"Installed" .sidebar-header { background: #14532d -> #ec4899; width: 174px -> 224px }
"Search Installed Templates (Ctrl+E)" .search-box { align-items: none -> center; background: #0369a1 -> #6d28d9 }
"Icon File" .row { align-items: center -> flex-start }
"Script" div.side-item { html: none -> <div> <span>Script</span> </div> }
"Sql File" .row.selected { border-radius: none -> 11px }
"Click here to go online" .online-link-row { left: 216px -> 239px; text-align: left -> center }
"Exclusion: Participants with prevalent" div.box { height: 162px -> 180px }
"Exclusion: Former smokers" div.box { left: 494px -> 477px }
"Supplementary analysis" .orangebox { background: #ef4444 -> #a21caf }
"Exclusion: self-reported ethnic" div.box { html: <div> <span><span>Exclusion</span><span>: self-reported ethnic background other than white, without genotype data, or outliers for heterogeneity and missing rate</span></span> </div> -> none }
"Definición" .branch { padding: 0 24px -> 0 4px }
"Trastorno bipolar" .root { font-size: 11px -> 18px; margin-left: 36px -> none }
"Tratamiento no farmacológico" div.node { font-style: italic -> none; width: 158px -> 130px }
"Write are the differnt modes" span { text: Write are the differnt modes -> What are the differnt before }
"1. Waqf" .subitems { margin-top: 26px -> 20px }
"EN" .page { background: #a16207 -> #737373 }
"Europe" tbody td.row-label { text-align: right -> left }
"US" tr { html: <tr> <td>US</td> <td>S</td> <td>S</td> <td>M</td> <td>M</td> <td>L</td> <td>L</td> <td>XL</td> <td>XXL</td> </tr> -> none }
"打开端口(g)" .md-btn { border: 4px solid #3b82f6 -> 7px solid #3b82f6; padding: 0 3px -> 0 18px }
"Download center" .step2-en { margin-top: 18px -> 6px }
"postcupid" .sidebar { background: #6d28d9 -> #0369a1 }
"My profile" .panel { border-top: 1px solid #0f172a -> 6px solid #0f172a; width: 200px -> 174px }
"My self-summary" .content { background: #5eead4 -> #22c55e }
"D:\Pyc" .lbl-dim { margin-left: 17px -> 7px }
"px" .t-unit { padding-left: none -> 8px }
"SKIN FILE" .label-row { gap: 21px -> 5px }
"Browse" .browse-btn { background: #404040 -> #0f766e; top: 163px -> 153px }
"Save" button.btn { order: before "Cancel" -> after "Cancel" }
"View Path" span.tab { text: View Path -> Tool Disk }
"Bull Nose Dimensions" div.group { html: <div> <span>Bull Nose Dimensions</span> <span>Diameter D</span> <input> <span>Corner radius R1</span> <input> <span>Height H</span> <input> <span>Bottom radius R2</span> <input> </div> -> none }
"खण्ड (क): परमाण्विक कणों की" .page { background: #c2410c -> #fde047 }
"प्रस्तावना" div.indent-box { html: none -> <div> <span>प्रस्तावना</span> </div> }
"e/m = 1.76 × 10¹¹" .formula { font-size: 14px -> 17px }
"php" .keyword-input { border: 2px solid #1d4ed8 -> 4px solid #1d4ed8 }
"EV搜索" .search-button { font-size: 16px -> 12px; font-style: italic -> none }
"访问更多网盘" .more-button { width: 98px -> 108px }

ASSIGNMENT:
Your reply should consist only of the lines running from the line with "(क): परमाण्विक कणों" to the end of the listing, retyped exactly.

ANSWER TO THIS PROBLEM:
"खण्ड (क): परमाण्विक कणों की" .page { background: #c2410c -> #fde047 }
"प्रस्तावना" div.indent-box { html: none -> <div> <span>प्रस्तावना</span> </div> }
"e/m = 1.76 × 10¹¹" .formula { font-size: 14px -> 17px }
"php" .keyword-input { border: 2px solid #1d4ed8 -> 4px solid #1d4ed8 }
"EV搜索" .search-button { font-size: 16px -> 12px; font-style: italic -> none }
"访问更多网盘" .more-button { width: 98px -> 108px }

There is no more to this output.